As the anniversary of September 11th draws near, I wanted to introduce you to Claudia Martinez Foster. Claudia Martinez and Curt Foster were married in October of 2000. She was talking about starting a family. She loved children. She loved makeup. She had a fun life, and she had a job on the 105th floor of Tower One, World Trade Center. On September 11th, 2001, Claudia got up in the morning. She went to work, and she never came home.
I was introduced to Claudia’s story through a project called Project 2996, where bloggers were randomly assigned a victim of September 11th. We were asked to write about that individual every year for as long as we have a blog, to remember that person’s story and their sacrifice.

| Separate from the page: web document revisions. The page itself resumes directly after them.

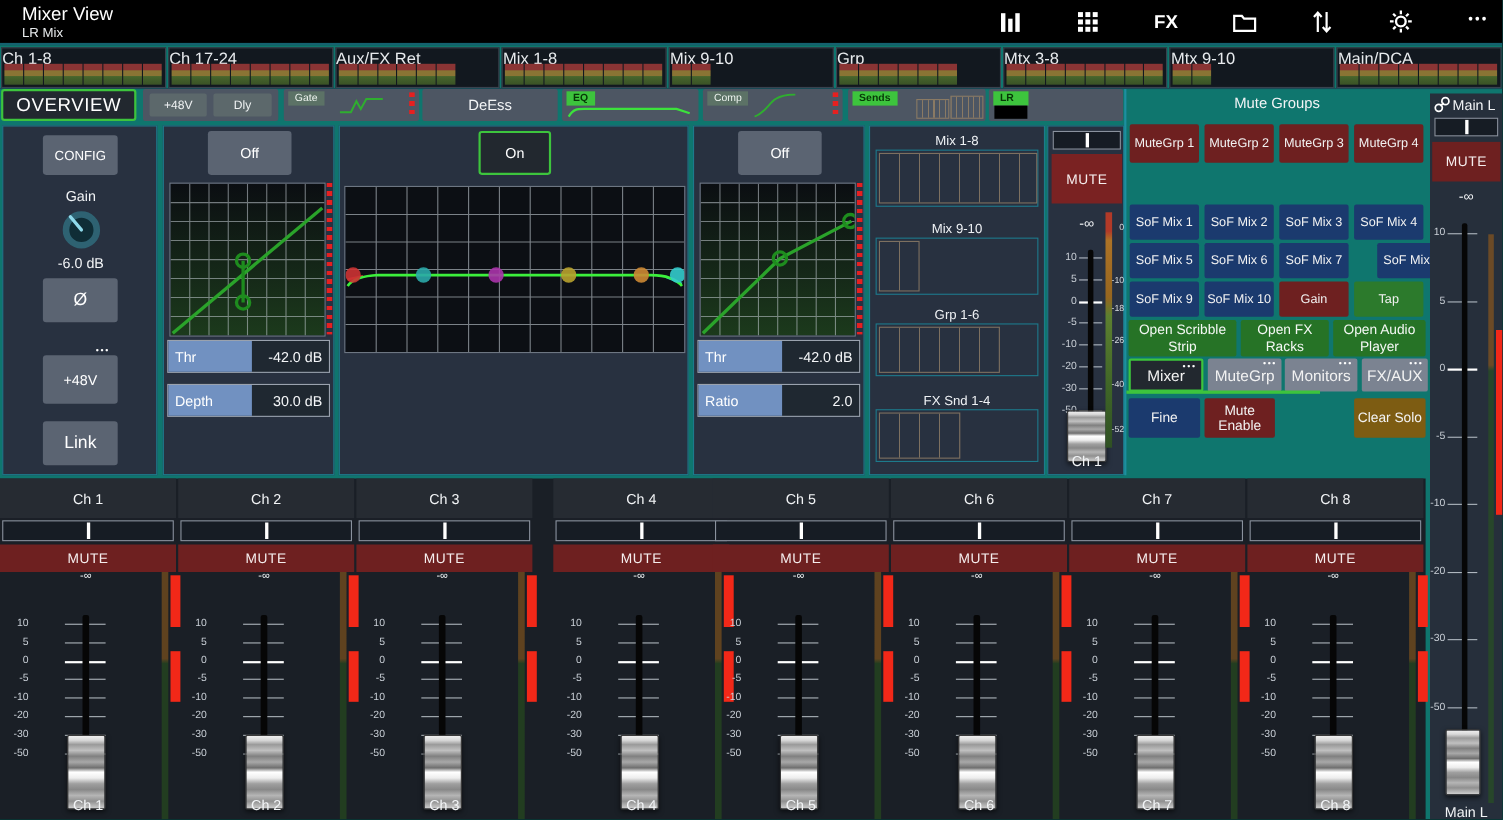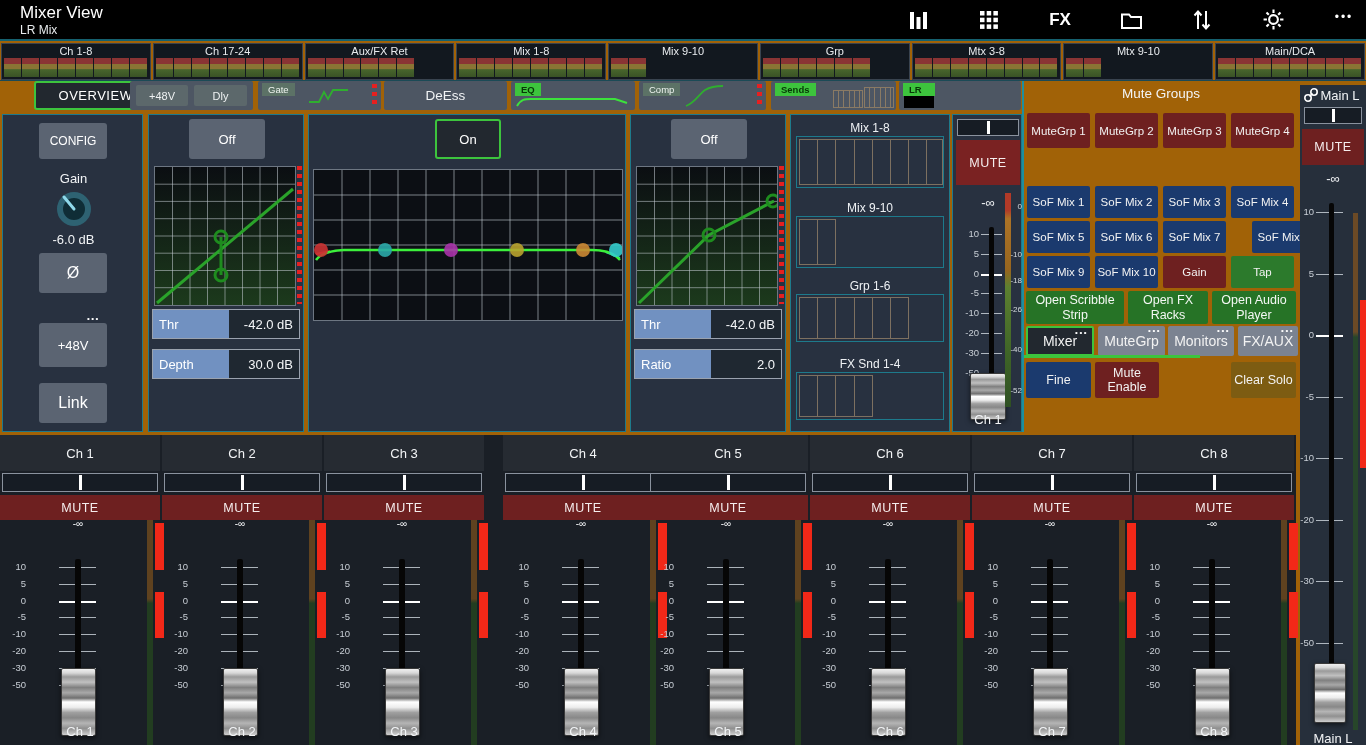--- a/index.html
+++ b/index.html
@@ -1,35 +1,35 @@
 <!DOCTYPE html>
 <html style="--accent: #3dc43d; --mute: #6e2020; --navy: #1b3a6e; --btngreen: #267326; --gold: #7d5c12; --fieldblue: #7191c1; --red: #f22818; --teal: #1d7a8c;"><head>
 <meta charset="utf-8">
 <style>
   html,body{margin:0;padding:0;background:#05080b;}
   body{font-family:"Liberation Sans",sans-serif;color:#fff;}
-  #root{position:relative;width:1366px;height:745px;overflow:hidden;background:#a16207;}
+  #root{position:relative;width:1366px;height:745px;overflow:hidden;background:#0f766e;}
   .abs{position:absolute;}
   
   .titlebar{position:absolute;left:0;top:0;width:1366px;height:41px;background:#000;border-bottom:2px solid #15616f;box-sizing:border-box;}
   .tb-title{position:absolute;left:20px;top:3px;font-size:17px;color:#fff;}
   .tb-sub{position:absolute;left:20px;top:23px;font-size:12px;color:#e9ecee;}
   .tb-icons{position:absolute;right:10px;top:0;height:39px;display:flex;align-items:center;gap:47px;}
   .tb-ic{width:24px;height:24px;display:flex;align-items:center;justify-content:center;}
   .tb-fx{font-size:17px;font-weight:bold;color:#fff;}
   .tb-more{font-size:12px;letter-spacing:2px;color:#fff;padding-bottom:6px;}
   
   .btabs{position:absolute;left:1px;top:43px;width:1364px;height:37px;display:flex;gap:2px;}
   .btab{flex:1;border:1px solid #39434f;background:#12181f;position:relative;box-sizing:border-box;}
-  .btab-label{text-align:center;font-size:11px;margin-top:1px;color:#e8ebee;}
+  .btab-label{text-align:left;font-size:15px;margin-top:1px;color:#e8ebee;}
   .btab-meters{position:absolute;left:2px;right:2px;bottom:2px;height:19px;display:flex;gap:1px;}
   .mbar{flex:0 0 calc(12.5% - 1px);background:linear-gradient(180deg,#8a3434 0%,#8a3434 30%,#8a7434 33%,#8a7434 58%,#47652c 61%,#3a5226 100%);}
   
   .ovline{position:absolute;left:0;top:80px;width:1366px;height:1px;background:#1b4a56;}
-  .ov-overview{position:absolute;left:1px;top:81px;width:123px;height:29px;background:#22282f;border:2px solid var(--accent);border-radius:3px;box-sizing:border-box;display:flex;align-items:center;justify-content:center;font-size:13px;letter-spacing:.5px;margin-left:33px;}
+  .ov-overview{position:absolute;left:1px;top:81px;width:123px;height:29px;background:#22282f;border:2px solid var(--accent);border-radius:3px;box-sizing:border-box;display:flex;align-items:center;justify-content:center;font-size:17px;letter-spacing:.5px;}
   .ovp{position:absolute;top:81px;height:29px;background:#4d5663;border-radius:2px;}
   .ov-sub{position:absolute;top:4px;height:21px;background:#5c686b;border-radius:2px;display:flex;align-items:center;justify-content:center;font-size:11px;color:#eef1f2;}
   .ov-tag{position:absolute;left:4px;top:2px;height:13px;padding:0 6px;display:flex;align-items:center;font-size:9.5px;}
   .tag-dim{background:#5c7266;color:#eef4ef;}
   .tag-green{background:var(--accent);color:#073807;font-weight:bold;}
   .vdots{position:absolute;width:5px;background:repeating-linear-gradient(180deg,#e62020 0 4px,transparent 4px 8px);}
   .ov-center{display:flex;align-items:center;justify-content:center;font-size:13.5px;color:#f2f4f6;}
   .ov-black{position:absolute;left:5px;top:15px;width:30px;height:12px;background:#000;}
   
   .panel{position:absolute;top:114px;height:318px;background:#283140;border:1px solid var(--teal);box-sizing:border-box;}

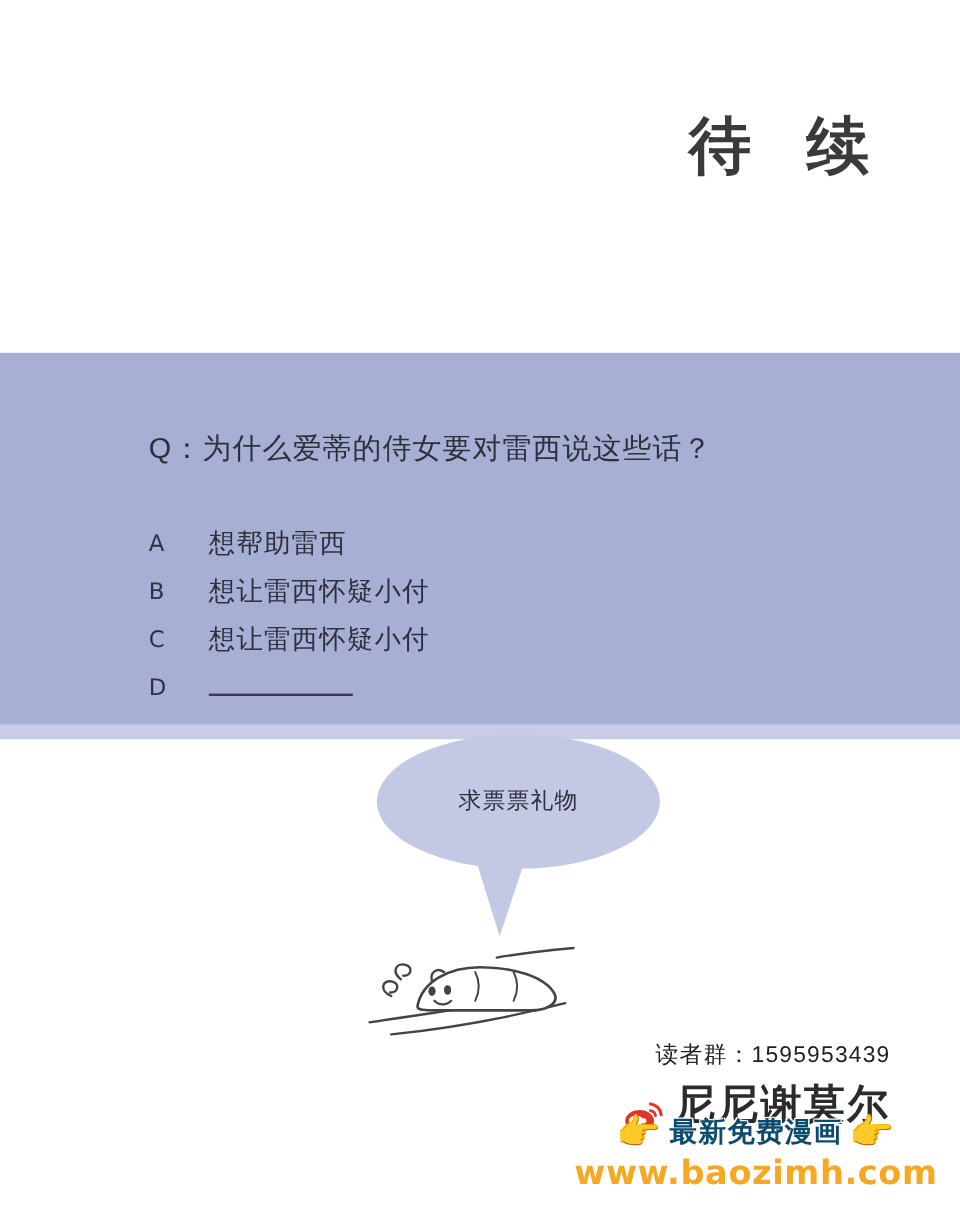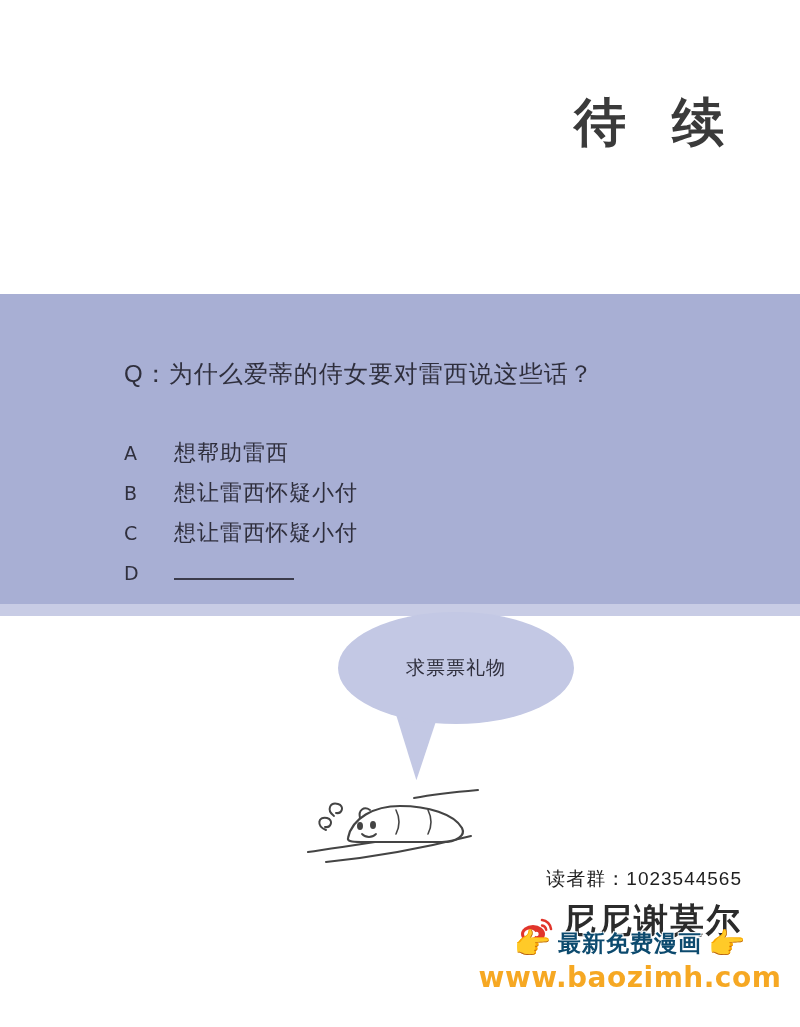--- a/index.html
+++ b/index.html
@@ -87,21 +87,21 @@
   .option-blank {
     display: inline-block;
     width: 120px;
     border-bottom: 2px solid #3b3b4b;
     height: 20px;
   }
 
   
   .bubble {
     position: absolute;
-    left: 338px;
+    left: 314px;
     top: 612px;
     width: 236px;
     height: 112px;
     background: #c3c8e4;
     border-radius: 50% / 50%;
     display: flex;
     flex-direction: column;
     align-items: center;
     justify-content: center;
   }
@@ -265,21 +265,21 @@
       <path d="M64 38 C62 30, 68 26, 74 30" stroke="#444" stroke-width="2" fill="none" stroke-linecap="round"></path>
 
       <ellipse cx="64" cy="46" rx="3" ry="4" fill="#444"></ellipse>
       <ellipse cx="77" cy="45" rx="3" ry="4" fill="#444"></ellipse>
       <path d="M66 54 C70 58, 76 58, 80 54" stroke="#444" stroke-width="1.8" fill="none" stroke-linecap="round"></path>
       <path d="M100 30 C104 38, 104 46, 100 54" stroke="#444" stroke-width="1.6" fill="none" stroke-linecap="round"></path>
       <path d="M132 30 C136 38, 136 46, 132 54" stroke="#444" stroke-width="1.6" fill="none" stroke-linecap="round"></path>
     </svg>
   </div>
 
-  <div class="reader-group">读者群：1023544565</div>
+  <div class="reader-group">读者群：1595953439</div>
 
   <div class="weibo-row">
     <span class="weibo-icon">
       <svg width="34" height="28" viewBox="0 0 34 28" xmlns="http://www.w3.org/2000/svg">
         <ellipse cx="13" cy="18" rx="12" ry="9" fill="#e1352b"></ellipse>
         <ellipse cx="10" cy="18" rx="6" ry="4.5" fill="#ffffff"></ellipse>
         <circle cx="16.5" cy="18" r="2.2" fill="#ffffff"></circle>
         <path d="M22 4 a10 10 0 0 1 9 9" stroke="#e1352b" stroke-width="2.6" fill="none" stroke-linecap="round"></path>
         <path d="M22 9.5 a5 5 0 0 1 4.2 4.2" stroke="#e1352b" stroke-width="2.4" fill="none" stroke-linecap="round"></path>
       </svg>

I was randomly assigned Claudia, and I couldn’t believe it for a lot of reasons. Number one, we were the same age. She was 26 when 9/11 happened, and I was 26 as well. She worked in the insurance industry as a broker assistant, and I worked in the insurance industry at Kemper Insurance as a national staffing manager and weirdly enough, the week before September 11th, I was in Tower One on the 35th and 36th floor as part of my job at Kemper Insurance.
Now a lot of people have 9/11 memories which they just throw out there. They talk about what they were eating or where they were. My 9/11 memory starts the week before when I was at the World Trade Center for training. While there, my office overlooked the Statue of Liberty. I visited Windows on the World and enjoyed a drink by the harbor. I remember thinking, “Oh my God, this is the corporate life. I have totally made it. I am finally a human resources executive.”
I left that trip on Friday, September 7th. I returned to work on Monday, September 10th and woke up late on Tuesday, September 11th. When the news broke, it hit me, I had just been there. I had made a whole bunch of new friends and we had over 200 employees in that location.
The rest of the afternoon was a blur. Our VP of Human Resources called an emergency meeting. We were assigned a phone tree; those were the days before cell phones. I worked the phones all day long. I called co-workers who worked in the World Trade Center and I called their family members. I couldn’t just take the word of a relative who said that my co-worker was alive. I had to physically talk to them to be certain.
Out of all of the employees we had at Kemper Insurance, all of them had survived. It was such a blessing for them and for their families.
But it wasn’t a blessing for Claudia Martinez Foster or for the thousands of people who woke up that morning, were simply doing their job and died in the line of fire in a global war of terrorism.
I often think about all the people I met during my training visit to the World Trade Center; about the people in the elevators, the people working at Windows on the World, the people working at restaurants or at the gift shop, and people going up to work on the top floors. Many of them gone, gone for what is essentially a stupid reason.
They lost their lives because they went to work.
On September 11th, Claudia Martinez Foster lost her life at work and I will never stop writing about her. I will always remember her. I will always remember her story.
I pay tribute to Claudia, talk about old Labor Day traditions, and the emergence of the “New” Labor Day in a recent episode of Let’s Fix Work. If you would like to hear more, listen to the episode here.
Thanks for your post and mention of Claudia. I went to high school with her in Brooklyn and my husband grew up on the same block as her and her sisters. They were all very close. We were class of 1993 for James Madison High School. She was a real person. For me, her loss really made it hit home. They were all real people with families and lives and futures, all taken away in an instant.
I was in the WTC a few months before 9/11/01 on a job interview for Morgan Stanley Dean Witter. They didn’t call me back. I had a close friend in the tower and he now has 2 beautiful children and a home in NJ. And another who worked there but stopped to shop before work that day.
That day changed us all. Some lost EVERYTHING but everyone lost something.
Thanks for sharing your memory, Jen, and I’m really sorry for your losses.
Thank for this post. I also went to HS with Claudia, she was a very sweet and genuine person . I remember always having to run home to take care of her three little sisters .
This day changed life for everyone forever.
Thanks for sharing your memory, Nick. Sorry for the loss of your friend.